Configure checkpointing for a FlinkApplication
To configure checkpointing for a Flink Application, specify the checkpointing properties in the spec.flinkConfiguration section of your FlinkApplication resource.
The following example shows a FlinkApplication with checkpointing enabled:
apiVersion: cmf.confluent.io/v1
kind: FlinkApplication
metadata:
name: checkpointed-app
spec:
image: confluentinc/cp-flink:1.19.1-cp1
flinkVersion: v1_19
flinkConfiguration:
execution.checkpointing.interval: "60s"
execution.checkpointing.timeout: "10min"
state.checkpoints.dir: "s3://my-bucket/checkpoints/"
state.backend.type: "rocksdb"
serviceAccount: flink
jobManager:
resource:
memory: 1024m
cpu: 1
taskManager:
resource:
memory: 1024m
cpu: 1
job:
jarURI: local:///opt/flink/examples/streaming/StateMachineExample.jar
state: running
parallelism: 3
upgradeMode: stateless
Configure checkpointing for SQL Statements
For SQL Statements, you can configure checkpointing at two levels:
ComputePool level: Applies to all statements running in the pool. Use this for common settings such as checkpoint storage location or authentication
Statement level: Overrides ComputePool settings for a specific statement. Use this for configuring a specific state backend or checkpoint interval.
Statement-level configuration takes precedence over ComputePool-level configuration.
Option 1: Configure via ComputePool
Configure checkpointing in the ComputePool’s spec.clusterSpec.flinkConfiguration to apply the settings to all statements in the pool:
apiVersion: cmf.confluent.io/v1
kind: ComputePool
metadata:
name: checkpointed-pool
spec:
type: DEDICATED
clusterSpec:
flinkVersion: v1_19
image: confluentinc/cp-flink-sql:1.19-cp1
flinkConfiguration:
execution.checkpointing.interval: "60s"
state.checkpoints.dir: "s3://my-bucket/checkpoints/"
state.backend.type: "rocksdb"
taskManager:
resource:
cpu: 1.0
memory: "1024m"
jobManager:
resource:
cpu: 0.5
memory: "1024m"
Option 2: Configure per Statement
To override checkpointing settings for a specific statement, specify the configuration in the spec.flinkConfiguration section of the Statement resource:
apiVersion: cmf.confluent.io/v1
kind: Statement
metadata:
name: my-statement
spec:
statement: "INSERT INTO foo SELECT * FROM orders;"
properties:
sql.current-catalog: kafka-cat
sql.current-database: kafka-db
flinkConfiguration:
execution.checkpointing.interval: "30s"
computePoolName: checkpointed-pool
parallelism: 4
In this example, the statement uses a 30-second checkpoint interval, overriding the 60-second interval configured in the ComputePool.

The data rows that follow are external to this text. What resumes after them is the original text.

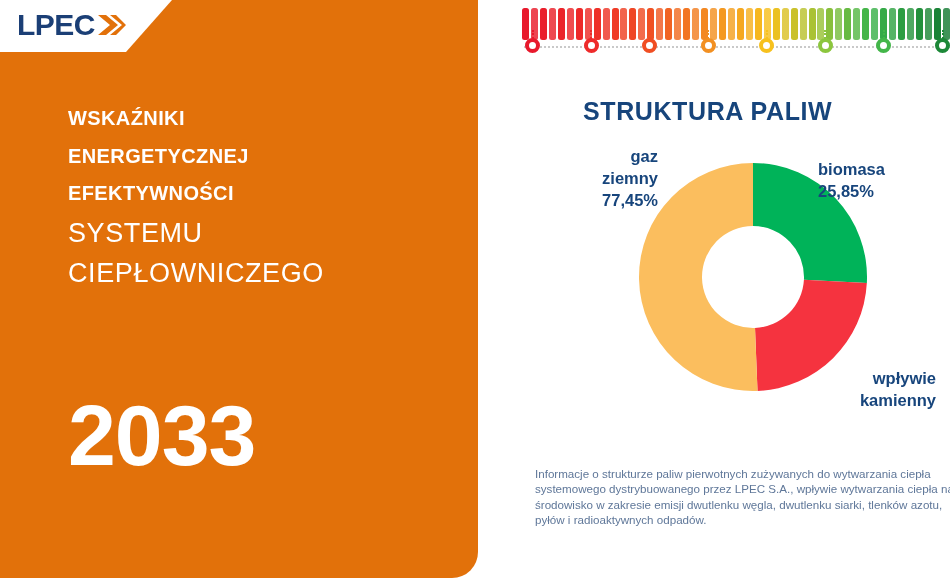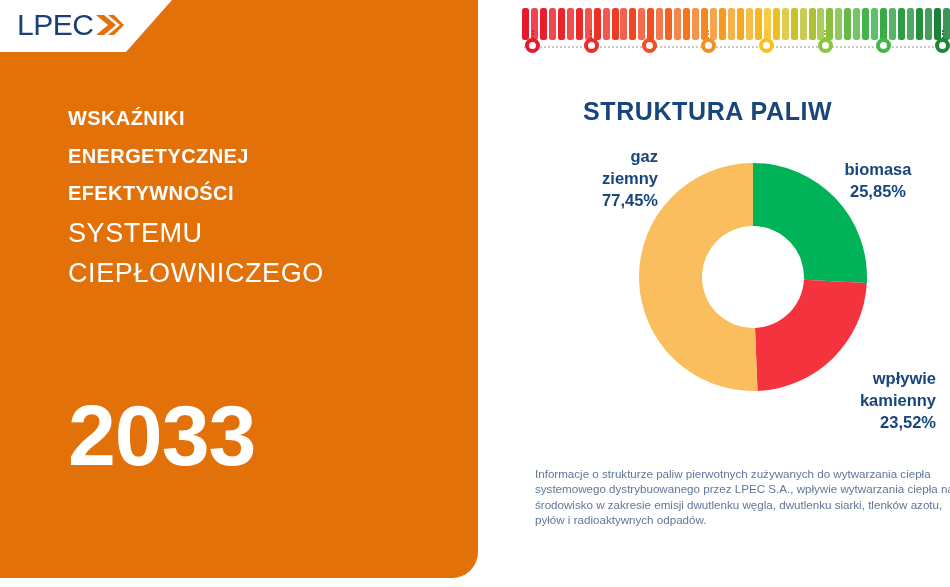--- a/index.html
+++ b/index.html
@@ -55,21 +55,21 @@
     position: absolute;
     left: 17px;
     top: 8px;
     display: flex;
     align-items: center;
     height: 34px;
     z-index: 3;
   }
   .logo-word {
     font-size: 30px;
-    font-weight: normal;
+    font-weight: bold;
     color: #1b3f76;
     letter-spacing: -0.5px;
     line-height: 1;
   }
   .logo-chevron {
     margin-left: 1px;
     display: block;
     line-height: 0;
   }
 
@@ -180,21 +180,21 @@
 
   
   .pie-label {
     position: absolute;
     color: #17457c;
     font-size: 16.5px;
     font-weight: bold;
     line-height: 22px;
   }
   .label-gaz      { left: 558px; top: 145px; text-align: right; width: 100px; }
-  .label-biomasa  { left: 818px; top: 158px; text-align: center;  width: 120px; }
+  .label-biomasa  { left: 818px; top: 158px; text-align: left;  width: 120px; }
   .label-wegiel   { left: 826px; top: 367px; text-align: right; width: 110px; }
 
   
   .footnote {
     position: absolute;
     left: 523px;
     top: 466px;
     width: 420px;
     color: #5f7799;
     font-size: 11.6px;
@@ -320,18 +320,17 @@
   </div>
 
   <div class="pie-label label-biomasa">
     <div>biomasa</div>
     <div>25,85%</div>
   </div>
 
   <div class="pie-label label-wegiel">
     <div>wpływie</div>
     <div>kamienny</div>
-    <div>23,52%</div>
   </div>
 
   <div class="footnote">Informacje o strukturze paliw pierwotnych zużywanych do wytwarzania ciepła systemowego dystrybuowanego przez LPEC S.A., wpływie wytwarzania ciepła na środowisko w zakresie emisji dwutlenku węgla, dwutlenku siarki, tlenków azotu, pyłów i radioaktywnych odpadów.</div>
 
 </div>
 
 </body></html>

Checkpoint storage considerations
Checkpoint data must be stored in a location accessible to all TaskManagers in your Flink cluster. Common storage options include:
Amazon S3
Google Cloud Storage
Azure Blob Storage
HDFS
You must configure the appropriate credentials and access permissions for your chosen storage system. For details on configuring storage backends, see the Apache Flink Filesystem documentation.